Crimes relacionados à flora ameaçada são julgadas pelos TJs

Crimes ambientais relacionados a espécies de floras ameaçadas de extinção devem ser julgadas pelas Justiças dos Estados, decide STJ

Há 2 meses
Atualizado sexta-feira, 12 de dezembro de 2025

Hylda Cavalcanti

O Superior Tribunal de Justiça (STJ) definiu, durante julgamento, que a inclusão de espécies de floras ameaçadas de extinção em listas nacionais não faz com que a competência de crimes ambientais sobre essas questões sejam de competência da Justiça Federal. Na prática, os ministros acompanharam a orientação recente do Supremo Tribunal Federal (STF), que passou a exigir “transnacionalidade na conduta ou interesse direto e específico da União” para justificar a competência da Justiça Federal nesses casos.

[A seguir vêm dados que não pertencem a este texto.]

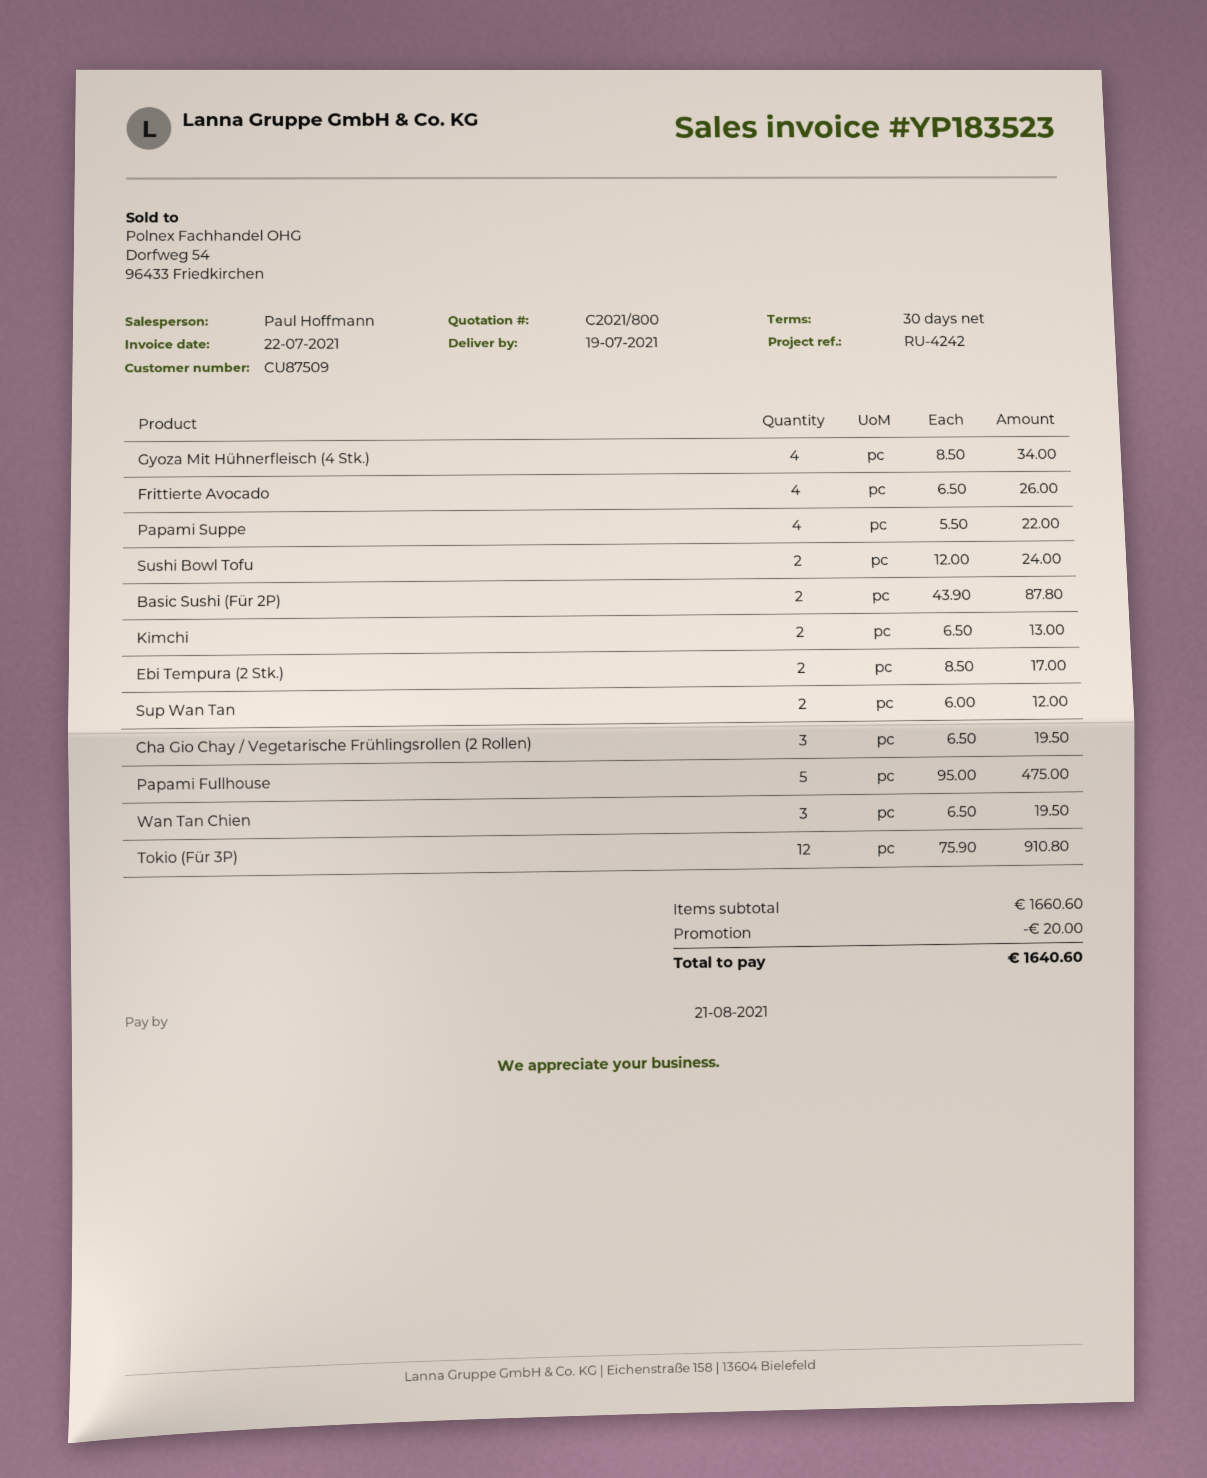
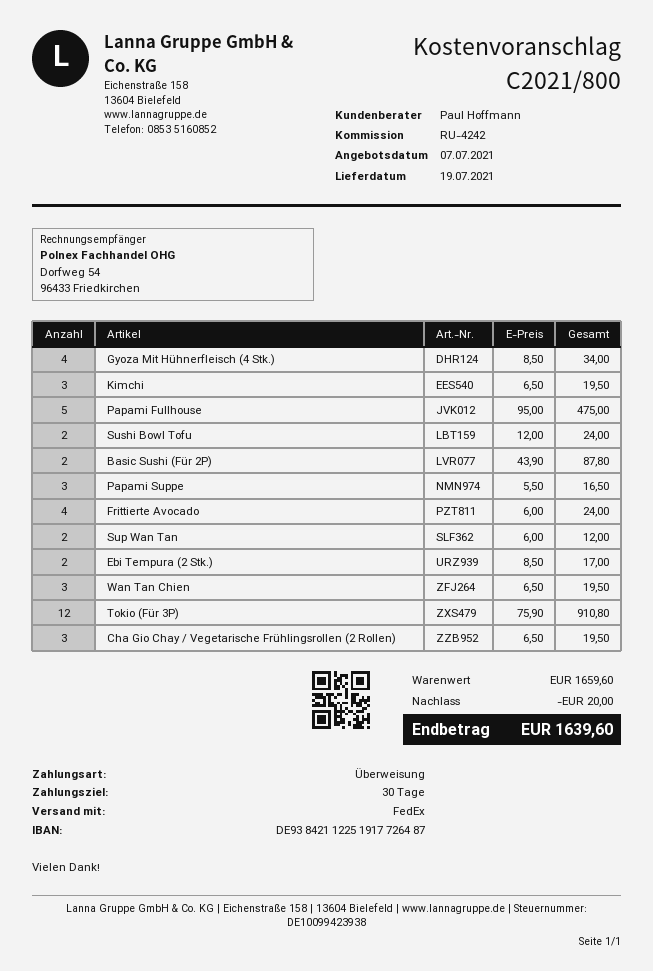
Frittierte Avocado: 4 x 6.50 = 26.00 -> 4 x 6.00 = 24.00
Papami Suppe: 4 x 5.50 = 22.00 -> 3 x 5.50 = 16.50
Kimchi: 2 x 6.50 = 13.00 -> 3 x 6.50 = 19.50
subtotal: 1660.60 -> 1659.60
total: 1640.60 -> 1639.60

Os crimes transnacionais são atividades criminosas organizadas que ultrapassam as fronteiras de um único país, explorando as limitações de jurisdição dos sistemas de segurança pública nacionais. Eles representam uma séria ameaça à estabilidade social, política e econômica das nações afetadas. No caso em questão, a competência estabelecida diz respeito a processos observados em Santa Catarina.

O julgamento foi realizado por parte da 3ª Seção da Corte e o resultado foi apertado. O entendimento foi aprovado por cinco votos a quatro. Dessa forma, os magistrados que integram o colegiado da Seção deram provimento aos agravos regimentais nos conflitos de competência (CC) Nº 217.180Nº 216.211

Ficaram vencidos os relatores Reynaldo Soares da Fonseca e Joel Ilan Paciornik. E prevaleceu a divergência aberta pelo ministro Og Fernandes. Os conflitos envolviam denúncias por supressão de vegetação nativa em Santa Catarina, incluindo corte de espécies ameaçadas como a Araucaria angustifolia, e de devastação da Mata Atlântica.

Mudança de interpretação

Conforme a avaliação do ministro Og Fernandes (a que prevaleceu), embora o entendimento tradicional do STJ fosse uniforme, o STF modificou sua interpretação em plena COP-30 e, ainda que sem repercussão geral, vem aplicando de forma reiterada o novo critério.

De acordo com o magistrado, “insistir no entendimento histórico poderia gerar insegurança, com ações inicialmente processadas pela Justiça Federal retornando depois à Justiça estadual, além do risco de reclamações ao Supremo”. Motivo pelo qual ele ponderou que, nessas situações “é mais importante assegurar uniformidade do que preservar a convicção pessoal”.

Og Fernandes frisou, ainda, que suas considerações são “menos pela compreensão da matéria, e mais por um certo pragmatismo e preocupação com a jurisdição em todo Estado”. Acompanharam o voto divergente de Fernandes os ministros Rogerio Schietti, Carlos Pires Brandão, Sebastião Reis Júnior e Antonio Saldanha Palheiro. 

Assim, a 3ª seção deu provimento aos agravos regimentais e afastou a competência federal automática quando presentes espécies ameaçadas, determinando que os casos observem o critério atualmente aplicado pelo STF.

Processos provenientes de SC

Os processos que suscitaram a interposição dos dois recursos ao STJ (Conflitos de Competência) foram dois. Ambos, relacionados a denúncias por supressão de vegetação nativa em Santa Catarina, incluindo corte de espécies ameaçadas como a Araucaria angustifolia.

No primeiro caso, a ação penal proposta pelo Ministério Público Federal (MPF), atribui ao réu a supressão de Araucária angustifolia em Rio das Antas(SC). O juízo Federal de Joinville declinou da competência ao aplicar o precedente do Supremo. Mas o juízo estadual não aceitou, porque considerou que a presença de espécie ameaçada demonstra interesse da União e, por isso, deveria ser julgado pela Justiça Federal. Foi quando o caso subiu para o STJ.

Destruição da Mata Atlântica

Da mesma forma aconteceu no segundo processo. Na origem, o caso partiu de uma denúncia por  destruição de vegetação da Mata Atlântica e corte de árvores em área de preservação permanente. 

Nessa ação, aconteceu o contrário: foi a Justiça estadual que remeteu o caso para a Justiça Federal. A Justiça Federal destacou que não seria possível assumir a competência por conta do posicionamento do STF e considerou que, como não houve demonstração de transnacionalidade ou de interesse da união, o caso deveria permanecer na Justiça estadual. Foi quando o conflito de competência também subiu para o STJ. 

O julgamento foi concluído na noite desta quarta-feira (10/12) e divulgado nesta quinta-feira (11/12). O acórdão final ainda será lavrado e divulgado pelo Tribunal.